A petal source — a real or simulated brood — is colocated with humd-A and continues producing petals during the partition.

The happy path

  1. Hum opens. Both nestlers see chi:"hello", then a clean prefix of chi:"chunk" petals. Wanes on both sides advance in lockstep up to tick N.
  2. Sim partitions the link between humd-A and humd-B. From this moment, no tones cross. Both daemons trace ensemble.peer.unreachable for the other id; drone stays quiet — no panic, no spammy retry storm, no surfaced error to the nestlers beyond a single chi:"breath" qualified peer.partition.
  3. humd-A’s brood continues producing petals. humd-A’s local nestler sees N+1, N+2, …, N+k. humd-A’s wane advances to N+k.
  4. humd-B, being a tee-only target for this hum, receives nothing during partition. Its wane stays pinned at N. Its nestler sees no fake petals, no replay loop, no synthetic activity. It simply waits.
  5. Sim heals the link. Both daemons trace ensemble.peer.reachable.
  6. Each side issues wane.compare against the other (the reconciliation handshake). humd-A discovers humd-B is behind by k petals for this sigil; humd-B discovers it is behind. humd-A replays petals N+1 … N+k in order, exactly once.
  7. humd-B’s nestler observes the k missing petals appear in order after a silent gap. Its wane catches up to N+k. From N+k+1 onward, both humds resume lockstep tee.

The failure modes

  • Duplicate petals. Reconciliation replays a petal humd-B already has, perhaps because the partition happened to drop only one direction. Test asserts humd-B’s transcript shows each rid exactly once across the full run.
  • Lost petals. Reconciliation misses a petal — humd-B’s transcript is missing some N+i. Test asserts strict monotonicity: every tick from 1 to final M is present on both sides.
  • Divergent wane after heal. Either WaneTracker::is_behind remains true after reconciliation settles, or the two tips disagree. Test asserts: 30 seconds (sim time) after heal, both tips equal and is_behind == false on both sides.
  • Drone noise during partition. humd-A or humd-B’s drone fires during the partition window with false-positive errors or speculative re-prompts. Test sets a drone-quiet assertion across the partition window — no chi:"drone" with severity >= warning while the peer is known-unreachable for the same hum.
  • Split-brain prompts. humd-B’s nestler manages to emit a chi:"prompt" during partition (it shouldn’t, the hum is hosted on humd-A). The local humd-B daemon must reject with chi:"error" qualified peer.partition.write-denied. After heal, no buffered prompts must replay.
  • Heal storm. Reconciliation floods the wire with every petal ever produced instead of the diff slice. Test asserts the number of tones flowing during reconciliation is bounded by the wane delta, not by total bloom size.

The success criteria

  • During the partition window, humd-B’s tap receives zero chi:"chunk" tones. humd-A’s tap receives the live stream uninterrupted.
  • During the partition window, both humds trace ensemble.peer.unreachable exactly once per direction; neither emits a chi:"drone" of severity warning-or-higher attributed to the unreachable peer.
  • After heal, humd-B’s tap receives exactly k = wane_A - wane_B petals before any new petals, in strict sigil-order, within RTT + 100ms of heal detection.
  • After reconciliation, both WaneTrackers report the same tip for the sigil and both is_behind queries return false.
  • For every rid produced by the brood during the entire run, both humds’ final transcripts contain it exactly once. Set-equality with multiplicity asserted programmatically.
  • The terminal chi:"finish" arrives on both taps with usage.output_tokens > 0 and identical counts.

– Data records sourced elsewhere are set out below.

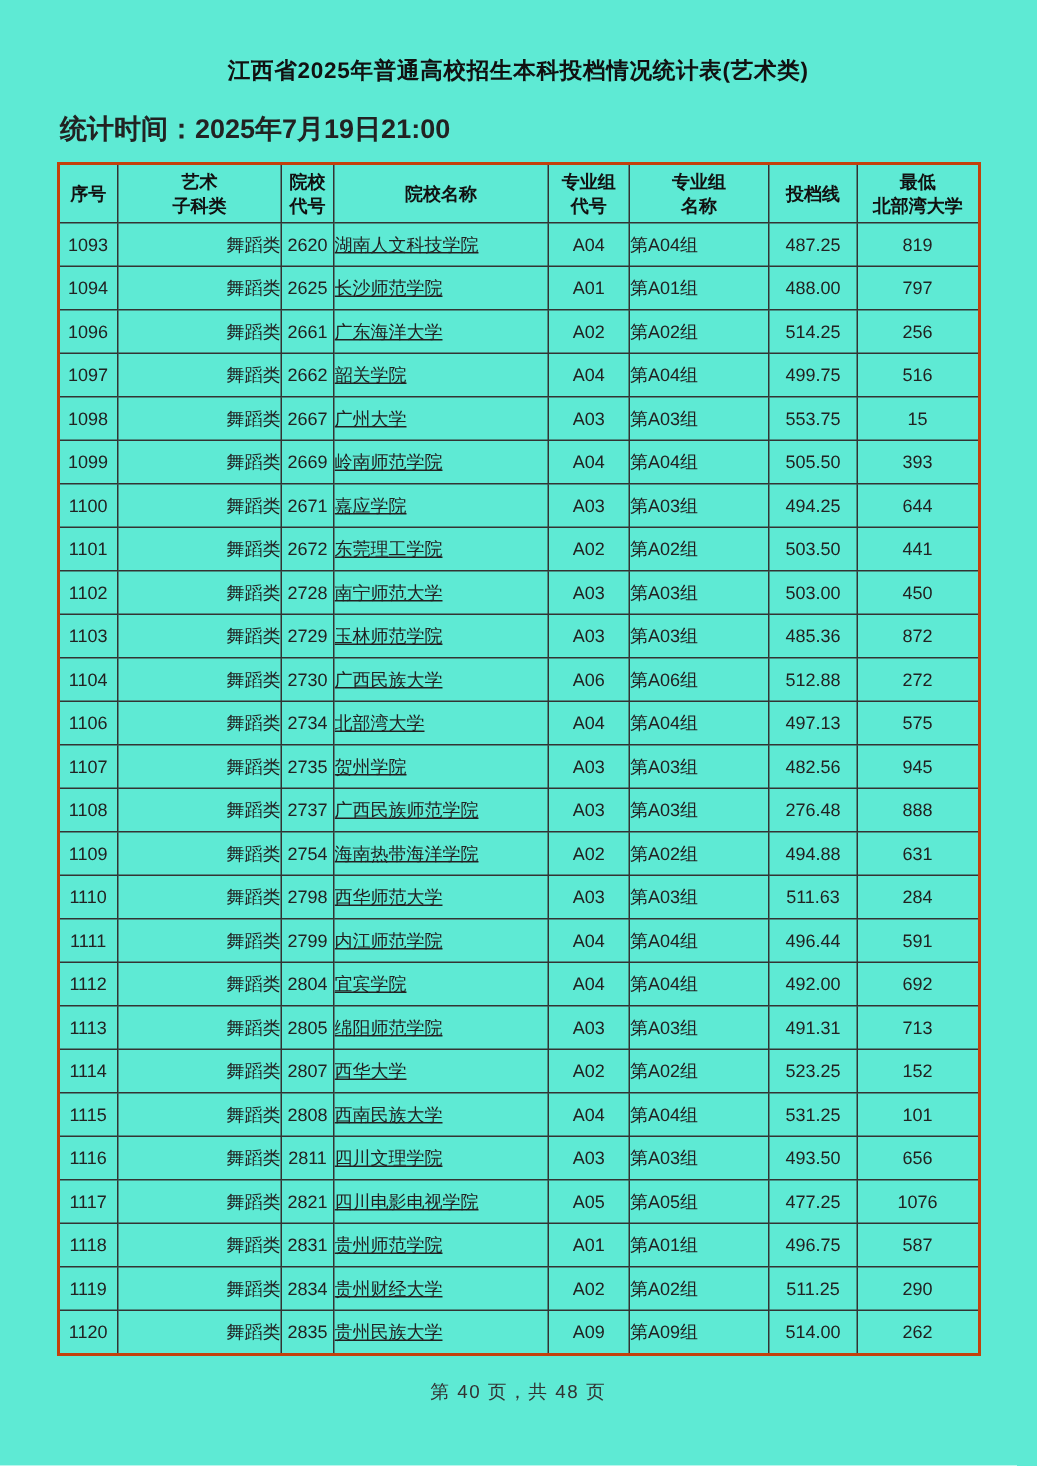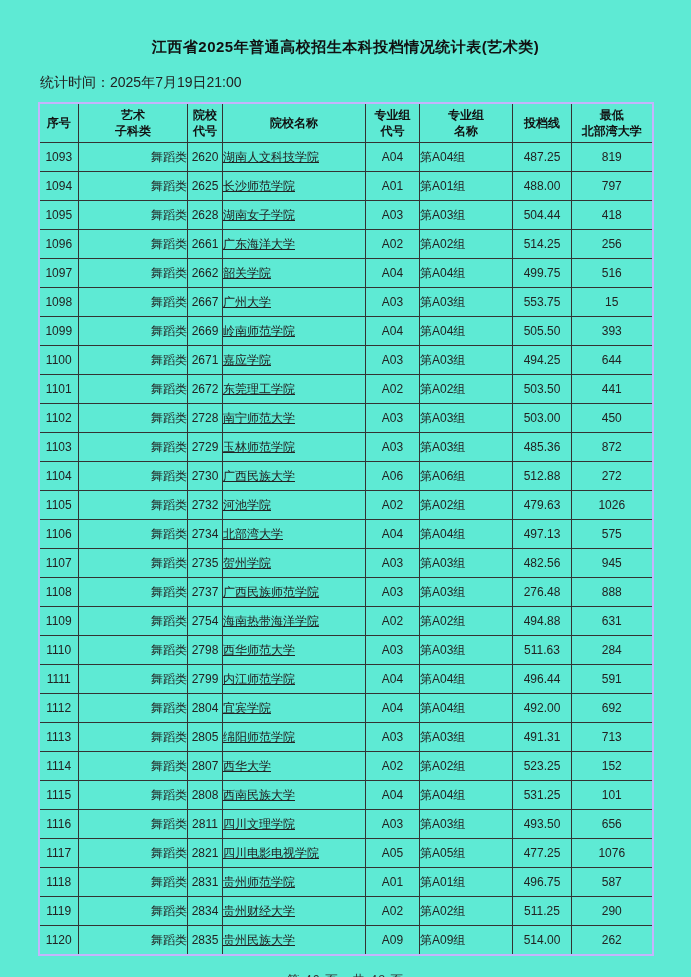--- a/index.html
+++ b/index.html
@@ -28,8 +28,8 @@
   .stat-time {
     margin: 0;
     padding: 17px 0 0 40px;
-    font-size: 14px;
-    font-weight: normal;
+    font-size: 18px;
+    font-weight: bold;
     color: #222;
   }
   table.grid {

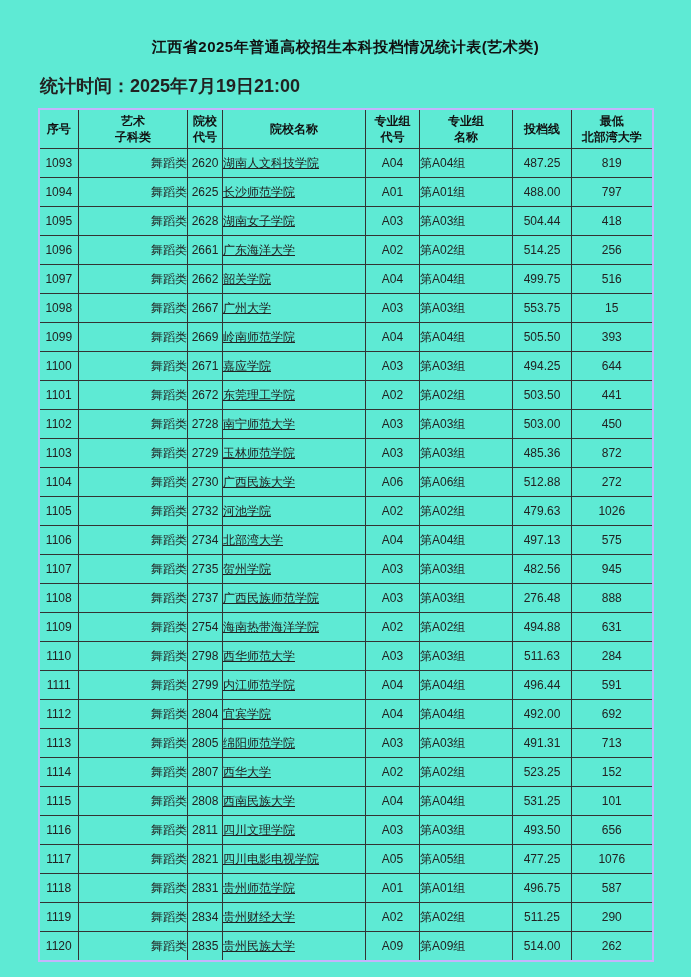--- a/index.html
+++ b/index.html
@@ -37,7 +37,7 @@
     table-layout: fixed;
     margin: 10px auto 0 auto;
     width: 614px;
-    border: 2px solid #c4b5fd;
+    border: 2px solid #c2410c;
   }
   table.grid th, table.grid td {
     border: 1px solid #333;

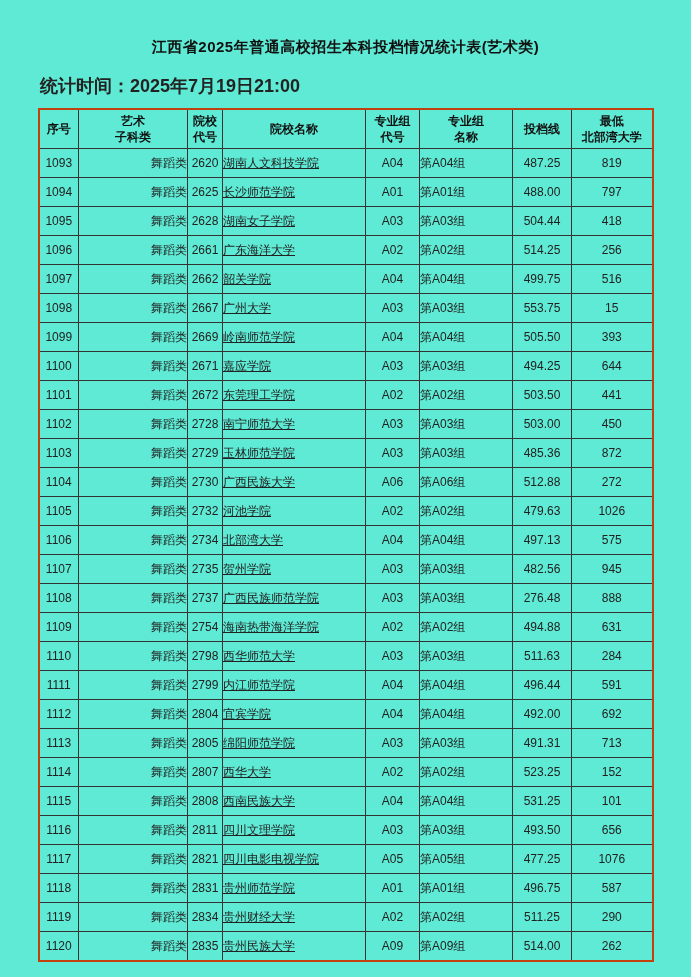--- a/index.html
+++ b/index.html
@@ -137,16 +137,6 @@
           <td class="c7">797</td>
         </tr>
         <tr>
-          <td class="c0">1095</td>
-          <td class="c1">舞蹈类</td>
-          <td class="c2">2628</td>
-          <td class="c3">湖南女子学院</td>
-          <td class="c4">A03</td>
-          <td class="c5">第A03组</td>
-          <td class="c6">504.44</td>
-          <td class="c7">418</td>
-        </tr>
-        <tr>
           <td class="c0">1096</td>
           <td class="c1">舞蹈类</td>
           <td class="c2">2661</td>

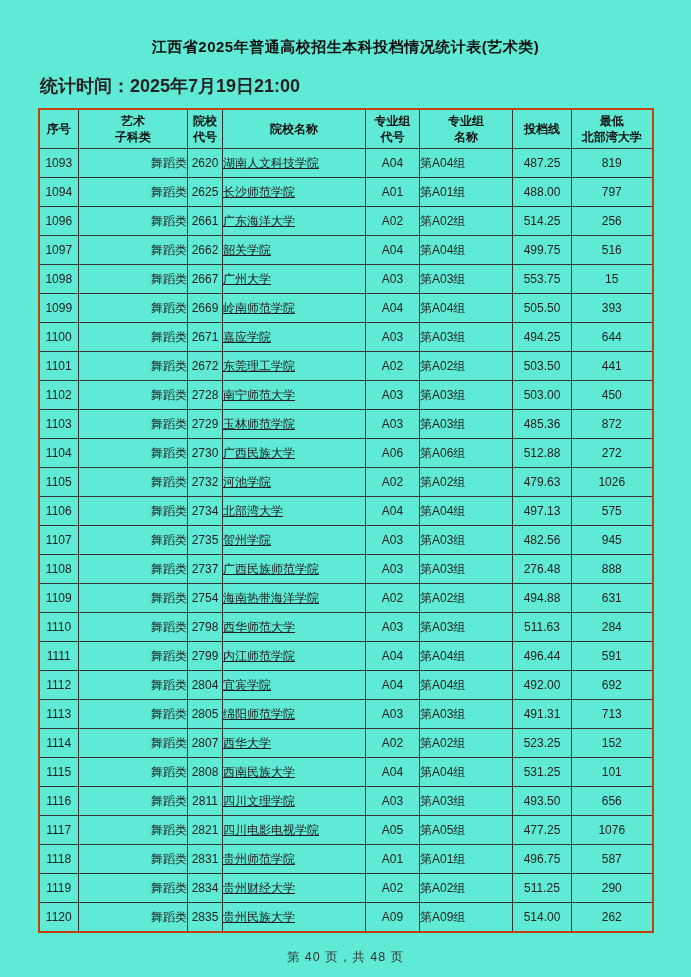--- a/index.html
+++ b/index.html
@@ -227,16 +227,6 @@
           <td class="c7">272</td>
         </tr>
         <tr>
-          <td class="c0">1105</td>
-          <td class="c1">舞蹈类</td>
-          <td class="c2">2732</td>
-          <td class="c3">河池学院</td>
-          <td class="c4">A02</td>
-          <td class="c5">第A02组</td>
-          <td class="c6">479.63</td>
-          <td class="c7">1026</td>
-        </tr>
-        <tr>
           <td class="c0">1106</td>
           <td class="c1">舞蹈类</td>
           <td class="c2">2734</td>

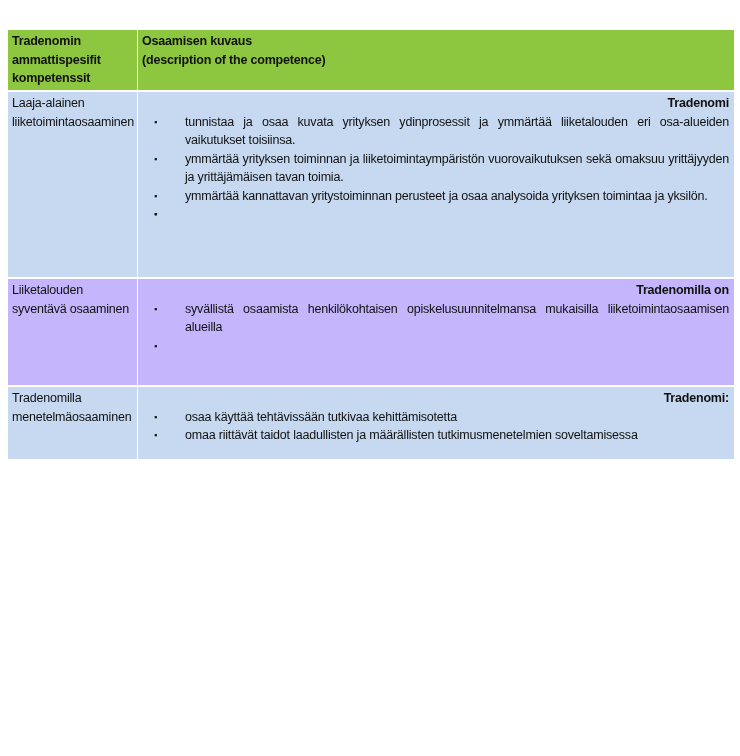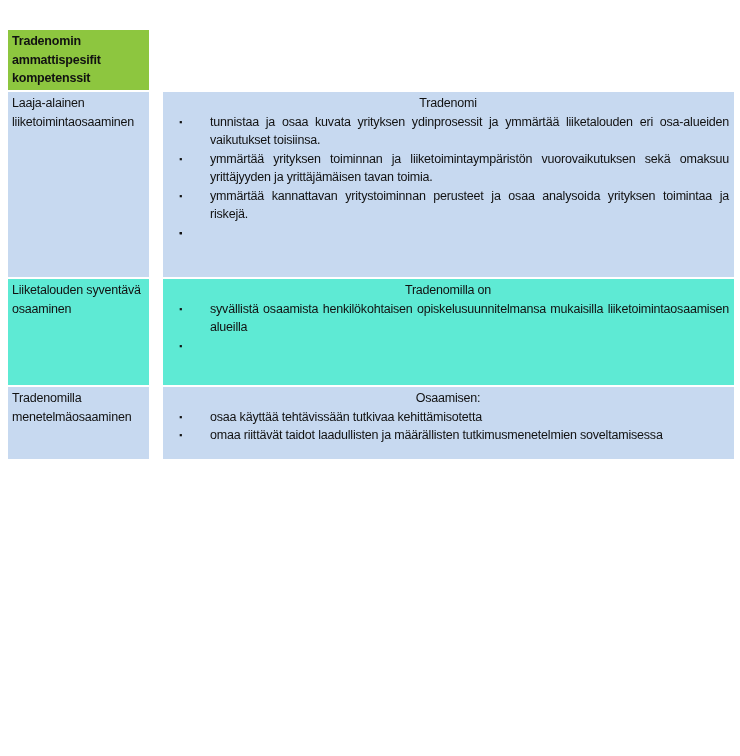--- a/index.html
+++ b/index.html
@@ -33,8 +33,8 @@
   }
   .cell-left {
     flex: none;
-    width: 141px;
-    margin-right: 14px;
+    width: 129px;
+    margin-right: 1px;
   }
   .cell-right {
     flex: 1 1 auto;

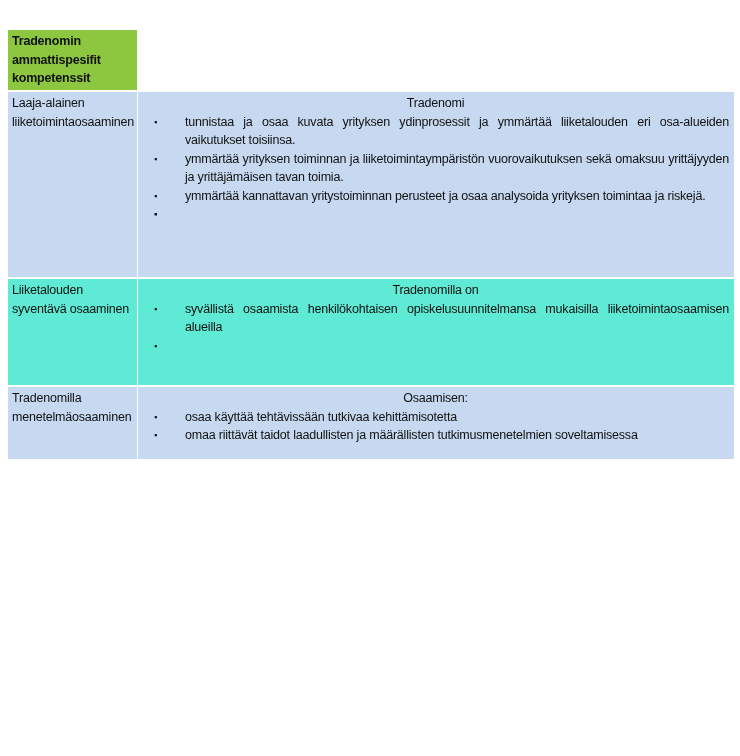--- a/index.html
+++ b/index.html
@@ -80,6 +80,10 @@
     <div class="cell cell-left">
       <span>Tradenomin ammattispesifit kompetenssit</span>
     </div>
+    <div class="cell cell-right">
+      <span class="pre-line">Osaamisen kuvaus
+(description of the competence)</span>
+    </div>
   </div>
 
   <div class="row band-a row-1">

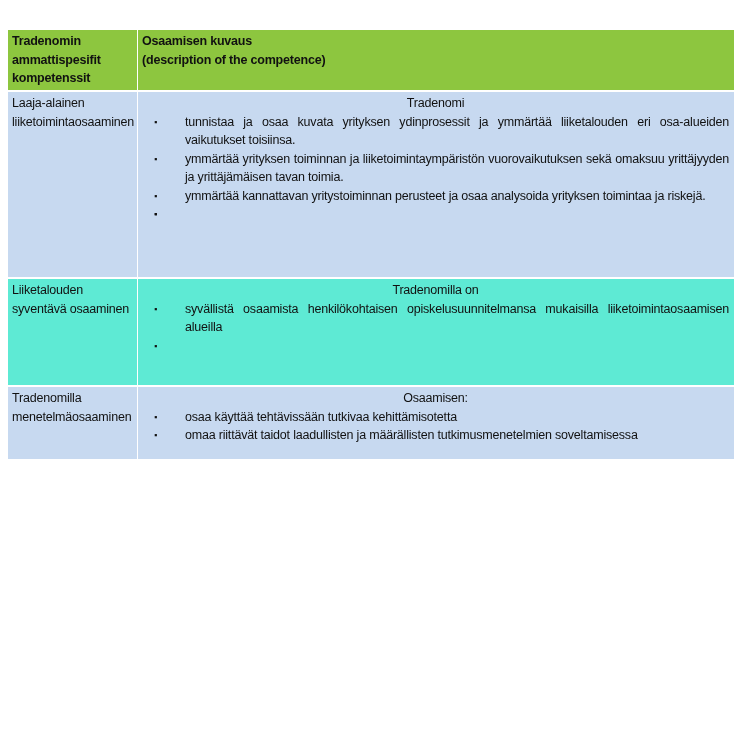--- a/index.html
+++ b/index.html
@@ -51,7 +51,7 @@
   .row-1 { min-height: 185px; }
   .row-2 { min-height: 106px; }
   .row-3 { min-height: 72px; }
-  .intro { text-align: center; }
+  .intro { text-align: right; font-weight: bold; }
   ul.bullets {
     list-style: none;
     margin: 0;

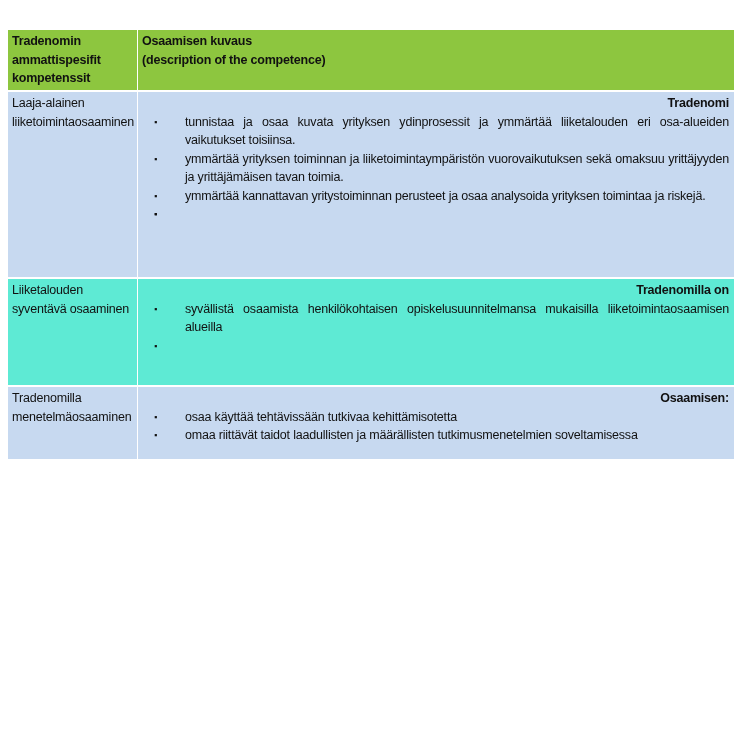--- a/index.html
+++ b/index.html
@@ -103,7 +103,7 @@
         </li>
         <li>
           <span class="bullet-icon">▪</span>
-          <span>ymmärtää kannattavan yritystoiminnan perusteet ja osaa analysoida yrityksen toimintaa ja riskejä.</span>
+          <span>ymmärtää kannattavan yritystoiminnan perusteet ja osaa analysoida yrityksen toimintaa ja yksilön.</span>
         </li>
         <li>
           <span class="bullet-icon">▪</span>

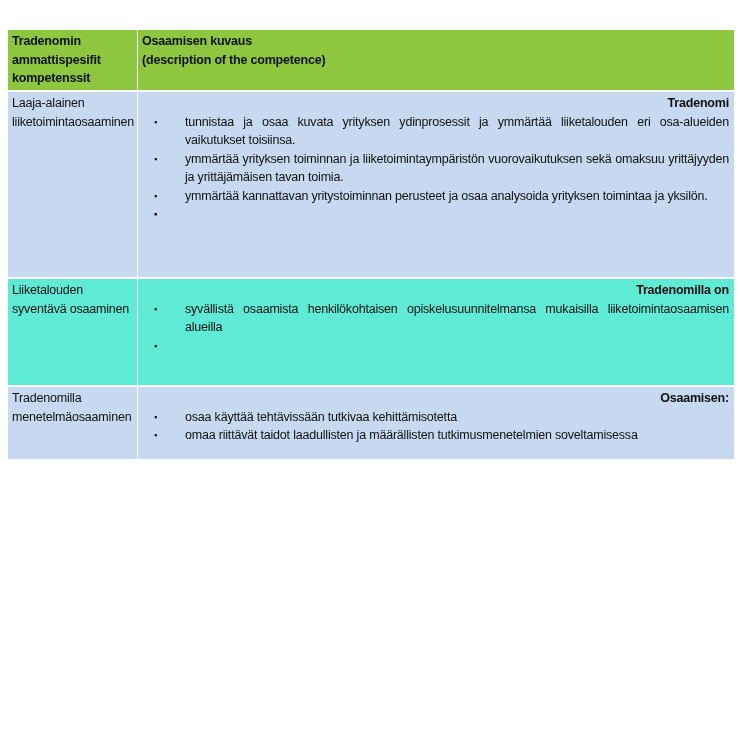--- a/index.html
+++ b/index.html
@@ -47,7 +47,7 @@
   }
   .pre-line { white-space: pre-line; }
   .band-a .cell { background: #C7D9F0; }
-  .band-b .cell { background: #5eead4; }
+  .band-b .cell { background: #c4b5fd; }
   .row-1 { min-height: 185px; }
   .row-2 { min-height: 106px; }
   .row-3 { min-height: 72px; }

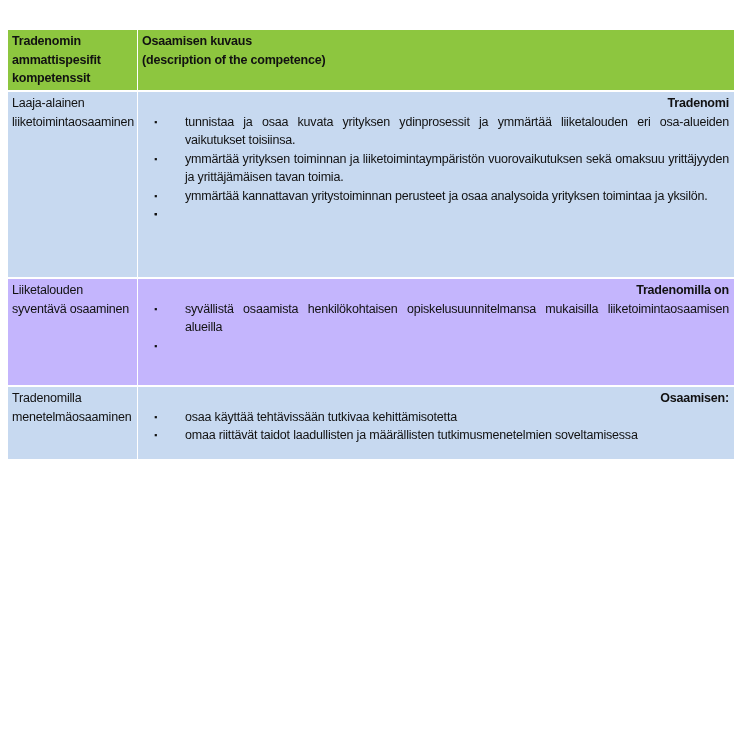--- a/index.html
+++ b/index.html
@@ -138,7 +138,7 @@
       <span>Tradenomilla menetelmäosaaminen</span>
     </div>
     <div class="cell cell-right">
-      <div class="intro">Osaamisen:</div>
+      <div class="intro">Tradenomi:</div>
       <ul class="bullets">
         <li>
           <span class="bullet-icon">▪</span>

What this scenario validates

  • Wane convergence. The lazy, Matrix-shaped reconciliation protocol in thrum_core::WaneTracker survives an arbitrary-length partition with no replay duplicates and no missing petals.
  • No duplicate / no lost petals. The catch-up slice is precisely the diff, computed from wane comparison, not from time windows or full re-sync.
  • Drone-quiet during partition. A known peer being unreachable is a single observable event, not a recurring alarm. The drone policy distinguishes “we know it’s gone” from “something is wrong.”
  • Partition tolerance surface. Ensemble keeps the peer in its registry across the outage, marks it unreachable, and resumes routing on heal — no peer flap, no churn in peers().
  • Locality of authority. The hum is hosted on humd-A; humd-B cannot accept writes for it during the partition, and the system refuses to fabricate a split-brain history.